__What you need to do__. Here are the records. Write out exactly the lines between the one holding "[113,117,197,134] 1-minute, ->" and the one holding "(514, 360) none -> [580,157,590,166] to", inclusive.

__Data__.

========================================

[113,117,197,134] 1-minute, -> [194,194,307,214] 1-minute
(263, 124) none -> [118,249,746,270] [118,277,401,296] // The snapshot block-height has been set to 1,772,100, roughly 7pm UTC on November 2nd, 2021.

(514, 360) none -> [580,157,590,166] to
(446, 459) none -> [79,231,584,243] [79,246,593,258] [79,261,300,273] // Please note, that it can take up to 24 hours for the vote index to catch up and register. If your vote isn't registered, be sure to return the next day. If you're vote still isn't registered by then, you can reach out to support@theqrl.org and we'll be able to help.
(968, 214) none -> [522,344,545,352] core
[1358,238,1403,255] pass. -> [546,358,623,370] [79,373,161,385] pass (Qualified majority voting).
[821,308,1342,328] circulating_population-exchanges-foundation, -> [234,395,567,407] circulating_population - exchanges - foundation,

========================================

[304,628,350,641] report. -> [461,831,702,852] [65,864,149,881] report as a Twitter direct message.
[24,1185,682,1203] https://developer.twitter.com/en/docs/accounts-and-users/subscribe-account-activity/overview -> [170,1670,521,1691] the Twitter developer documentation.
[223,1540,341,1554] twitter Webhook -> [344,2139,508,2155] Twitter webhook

========================================

__Result below__.
[113,117,197,134] 1-minute, -> [194,194,307,214] 1-minute
(263, 124) none -> [118,249,746,270] [118,277,401,296] // The snapshot block-height has been set to 1,772,100, roughly 7pm UTC on November 2nd, 2021.

(514, 360) none -> [580,157,590,166] to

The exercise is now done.